Supplied data START

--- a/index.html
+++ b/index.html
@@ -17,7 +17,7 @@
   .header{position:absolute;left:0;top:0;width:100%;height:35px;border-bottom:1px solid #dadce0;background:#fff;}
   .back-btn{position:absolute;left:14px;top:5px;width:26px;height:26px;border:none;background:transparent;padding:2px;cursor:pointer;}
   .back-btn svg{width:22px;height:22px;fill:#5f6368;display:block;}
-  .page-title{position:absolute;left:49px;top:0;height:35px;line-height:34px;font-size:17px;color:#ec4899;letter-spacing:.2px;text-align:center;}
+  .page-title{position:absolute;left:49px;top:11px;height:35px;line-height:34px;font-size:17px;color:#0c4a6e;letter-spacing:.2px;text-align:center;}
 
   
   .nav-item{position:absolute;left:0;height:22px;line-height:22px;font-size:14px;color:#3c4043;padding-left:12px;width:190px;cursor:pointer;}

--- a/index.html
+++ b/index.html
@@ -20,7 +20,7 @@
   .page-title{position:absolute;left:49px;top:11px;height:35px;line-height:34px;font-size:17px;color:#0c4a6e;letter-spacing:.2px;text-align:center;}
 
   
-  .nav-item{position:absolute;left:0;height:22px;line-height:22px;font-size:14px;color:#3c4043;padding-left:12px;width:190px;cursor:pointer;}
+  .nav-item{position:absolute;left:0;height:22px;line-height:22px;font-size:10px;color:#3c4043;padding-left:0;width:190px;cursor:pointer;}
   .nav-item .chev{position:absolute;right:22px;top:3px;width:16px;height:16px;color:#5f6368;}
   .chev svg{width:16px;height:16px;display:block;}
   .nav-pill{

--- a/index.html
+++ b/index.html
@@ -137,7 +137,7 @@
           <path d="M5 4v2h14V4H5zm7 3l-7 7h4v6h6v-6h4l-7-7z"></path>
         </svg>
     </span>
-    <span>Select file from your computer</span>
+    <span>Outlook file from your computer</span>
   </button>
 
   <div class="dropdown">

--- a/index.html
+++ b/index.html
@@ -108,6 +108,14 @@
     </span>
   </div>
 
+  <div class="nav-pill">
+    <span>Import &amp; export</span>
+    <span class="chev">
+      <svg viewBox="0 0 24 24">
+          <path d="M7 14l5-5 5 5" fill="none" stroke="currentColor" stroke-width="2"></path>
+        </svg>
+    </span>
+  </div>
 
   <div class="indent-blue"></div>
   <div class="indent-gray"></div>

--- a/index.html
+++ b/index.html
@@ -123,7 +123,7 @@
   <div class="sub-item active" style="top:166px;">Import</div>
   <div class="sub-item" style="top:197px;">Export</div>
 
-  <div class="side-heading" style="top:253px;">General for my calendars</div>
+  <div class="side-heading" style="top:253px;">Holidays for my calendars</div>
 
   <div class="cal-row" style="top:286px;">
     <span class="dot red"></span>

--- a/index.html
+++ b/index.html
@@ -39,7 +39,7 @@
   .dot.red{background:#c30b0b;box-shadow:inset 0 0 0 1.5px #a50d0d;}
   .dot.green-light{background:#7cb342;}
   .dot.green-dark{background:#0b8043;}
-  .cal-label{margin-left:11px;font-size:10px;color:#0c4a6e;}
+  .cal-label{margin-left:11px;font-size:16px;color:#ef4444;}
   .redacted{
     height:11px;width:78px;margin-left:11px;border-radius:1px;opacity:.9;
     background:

Supplied data END

- _Exercise goal_: I would like you to return every entry exactly, with nothing changed.

- _Answer space_:
--- a/index.html
+++ b/index.html
@@ -17,7 +17,7 @@
   .header{position:absolute;left:0;top:0;width:100%;height:35px;border-bottom:1px solid #dadce0;background:#fff;}
   .back-btn{position:absolute;left:14px;top:5px;width:26px;height:26px;border:none;background:transparent;padding:2px;cursor:pointer;}
   .back-btn svg{width:22px;height:22px;fill:#5f6368;display:block;}
-  .page-title{position:absolute;left:49px;top:0;height:35px;line-height:34px;font-size:17px;color:#ec4899;letter-spacing:.2px;text-align:center;}
+  .page-title{position:absolute;left:49px;top:11px;height:35px;line-height:34px;font-size:17px;color:#0c4a6e;letter-spacing:.2px;text-align:center;}
 
   
   .nav-item{position:absolute;left:0;height:22px;line-height:22px;font-size:14px;color:#3c4043;padding-left:12px;width:190px;cursor:pointer;}

--- a/index.html
+++ b/index.html
@@ -20,7 +20,7 @@
   .page-title{position:absolute;left:49px;top:11px;height:35px;line-height:34px;font-size:17px;color:#0c4a6e;letter-spacing:.2px;text-align:center;}
 
   
-  .nav-item{position:absolute;left:0;height:22px;line-height:22px;font-size:14px;color:#3c4043;padding-left:12px;width:190px;cursor:pointer;}
+  .nav-item{position:absolute;left:0;height:22px;line-height:22px;font-size:10px;color:#3c4043;padding-left:0;width:190px;cursor:pointer;}
   .nav-item .chev{position:absolute;right:22px;top:3px;width:16px;height:16px;color:#5f6368;}
   .chev svg{width:16px;height:16px;display:block;}
   .nav-pill{

--- a/index.html
+++ b/index.html
@@ -137,7 +137,7 @@
           <path d="M5 4v2h14V4H5zm7 3l-7 7h4v6h6v-6h4l-7-7z"></path>
         </svg>
     </span>
-    <span>Select file from your computer</span>
+    <span>Outlook file from your computer</span>
   </button>
 
   <div class="dropdown">

--- a/index.html
+++ b/index.html
@@ -108,6 +108,14 @@
     </span>
   </div>
 
+  <div class="nav-pill">
+    <span>Import &amp; export</span>
+    <span class="chev">
+      <svg viewBox="0 0 24 24">
+          <path d="M7 14l5-5 5 5" fill="none" stroke="currentColor" stroke-width="2"></path>
+        </svg>
+    </span>
+  </div>
 
   <div class="indent-blue"></div>
   <div class="indent-gray"></div>

--- a/index.html
+++ b/index.html
@@ -123,7 +123,7 @@
   <div class="sub-item active" style="top:166px;">Import</div>
   <div class="sub-item" style="top:197px;">Export</div>
 
-  <div class="side-heading" style="top:253px;">General for my calendars</div>
+  <div class="side-heading" style="top:253px;">Holidays for my calendars</div>
 
   <div class="cal-row" style="top:286px;">
     <span class="dot red"></span>

--- a/index.html
+++ b/index.html
@@ -39,7 +39,7 @@
   .dot.red{background:#c30b0b;box-shadow:inset 0 0 0 1.5px #a50d0d;}
   .dot.green-light{background:#7cb342;}
   .dot.green-dark{background:#0b8043;}
-  .cal-label{margin-left:11px;font-size:10px;color:#0c4a6e;}
+  .cal-label{margin-left:11px;font-size:16px;color:#ef4444;}
   .redacted{
     height:11px;width:78px;margin-left:11px;border-radius:1px;opacity:.9;
     background:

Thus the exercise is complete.